ACL 2025 Self-Supervised Learning Sign Language Representation Learning Self-Supervised Pre-training Multi-Stream Cluster Prediction Masked Prediction HuBERT

SHuBERT: Self-Supervised Sign Language Representation Learning via Multi-Stream Cluster Prediction¶

Conference: ACL 2025
arXiv: 2411.16765
Code: http://shubert.pals.ttic.edu
Area: Self-Supervised Learning / Sign Language Processing
Keywords: Sign Language Representation Learning, Self-Supervised Pre-training, Multi-Stream Cluster Prediction, Masked Prediction, HuBERT

TL;DR¶

Proposes SHuBERT (Sign Hidden-Unit BERT), migrating the masked cluster prediction paradigm of the speech self-supervised learning model HuBERT to sign language video. By clustering hand, face, and body pose streams separately and simultaneously predicting the cluster labels of masked frames, the model is pre-trained on approximately 984 hours of ASL video, achieving state-of-the-art (SOTA) on public benchmarks across translation, isolated recognition, and fingerspelling detection tasks.

Background & Motivation¶

Background: Sign language processing (translation/recognition) traditionally relies on task-specific models. Existing pre-training methods can be categorized into supervised pre-training (requiring large amounts of annotated data, e.g., 6,600 hours) and self-supervised pre-training (e.g., MAE). However, current self-supervised methods either learn context-independent frame/segment representations or model only a subset of modalities (e.g., hand only).

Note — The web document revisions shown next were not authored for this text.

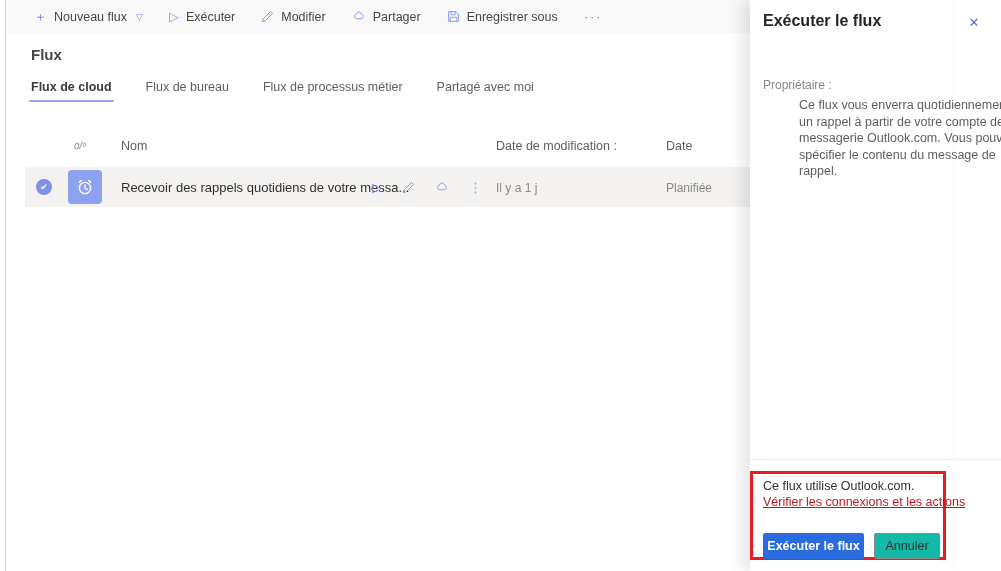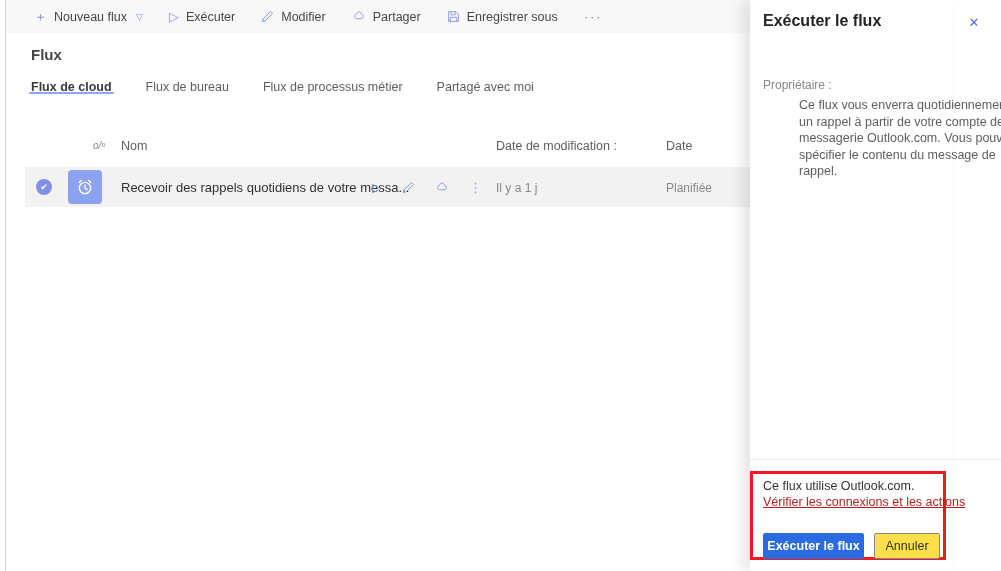--- a/index.html
+++ b/index.html
@@ -32,7 +32,7 @@
   .page-title { position:absolute; left:25px; top:46px; font-size:15px; font-weight:600; color:#484644; }
 
   .tabs { position:absolute; left:25px; top:80px; display:flex; gap:34px; font-size:12.5px; }
-  .tab { color:#605e5c; cursor:pointer; position:relative; white-space:nowrap; }
+  .tab { color:#605e5c; padding-bottom:8px; cursor:pointer; position:relative; white-space:nowrap; }
   .tab.active { color:#3b3a39; font-weight:600; }
   .tab.active::after { content:""; position:absolute; left:-2px; right:-2px; bottom:0; height:2.5px; background:#94a5ef; border-radius:2px; }
 

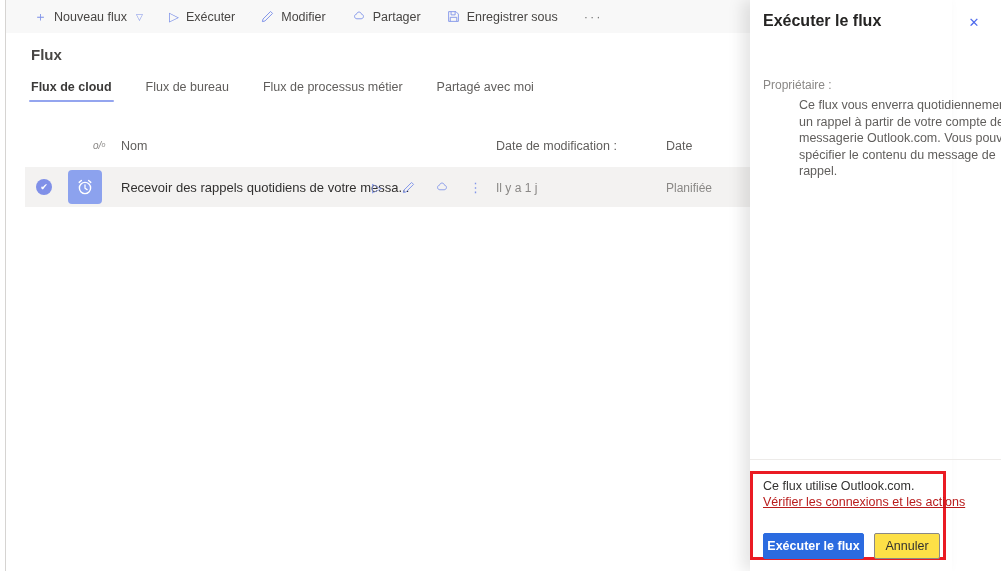--- a/index.html
+++ b/index.html
@@ -37,7 +37,7 @@
   .tab.active::after { content:""; position:absolute; left:-2px; right:-2px; bottom:0; height:2.5px; background:#94a5ef; border-radius:2px; }
 
   .thead { position:absolute; left:0; top:136px; width:744px; height:24px; font-size:12.5px; color:#605e5c; }
-  .thead .flow-glyph { position:absolute; left:68px; top:4px; font-size:10px; color:#8a8886; font-style:italic;margin-left:19px; }
+  .thead .flow-glyph { position:absolute; left:68px; top:4px; font-size:10px; color:#8a8886; font-style:italic; }
   .th-name { position:absolute; left:115px; top:3px; }
   .th-mod  { position:absolute; left:490px; top:3px; }
   .th-type { position:absolute; left:660px; top:3px; }

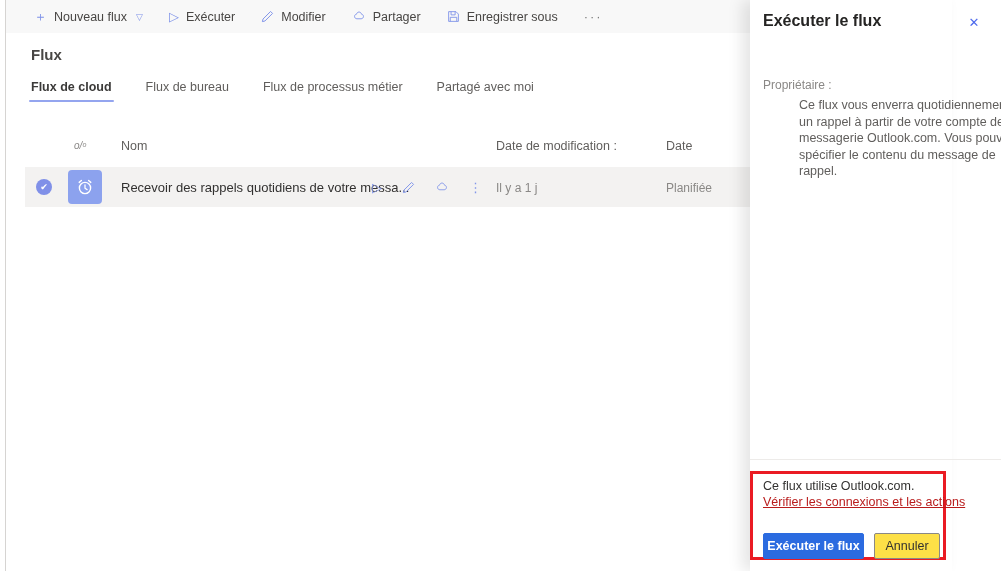--- a/index.html
+++ b/index.html
@@ -90,7 +90,7 @@
   }
   .btn-cancel {
     position:absolute; left:124px; top:533px; width:66px; height:26px;
-    background:#fde047; border:1px solid #8a8886; border-radius:2px;
+    background:#14b8a6; border:1px solid #8a8886; border-radius:2px;
     color:#323130; font-size:12.5px; font-family:inherit;
     display:flex; align-items:center; justify-content:center; cursor:pointer;
   }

Limitations of Prior Work: (1) Sign language data is scarce, and annotation costs are extremely high; (2) Sign language is multi-channel, where hands, facial expressions, and body poses simultaneously convey semantic information, causing single-channel models to lose key information; (3) Existing self-supervised methods (like MAE in SSVP-SLT) require massive computational resources (64×A100 for 14 days of training) and only process 128-frame/8-second clips, failing to model long-range dependencies.

Key Challenge: A self-supervised representation learning method is needed that can simultaneously handle the multi-channel nature of sign language, model long-range context, and remain computationally efficient.

Goal: To learn unified, contextual, and multi-channel self-supervised representations for sign language videos.

Key Insight: HuBERT in the speech domain has successfully learned contextual speech representations via masked cluster prediction. Sign language and speech share similar challenges (no predefined tokens, variable-length units, no explicit boundaries), suggesting that the HuBERT paradigm can be adapted to multi-stream sign language inputs.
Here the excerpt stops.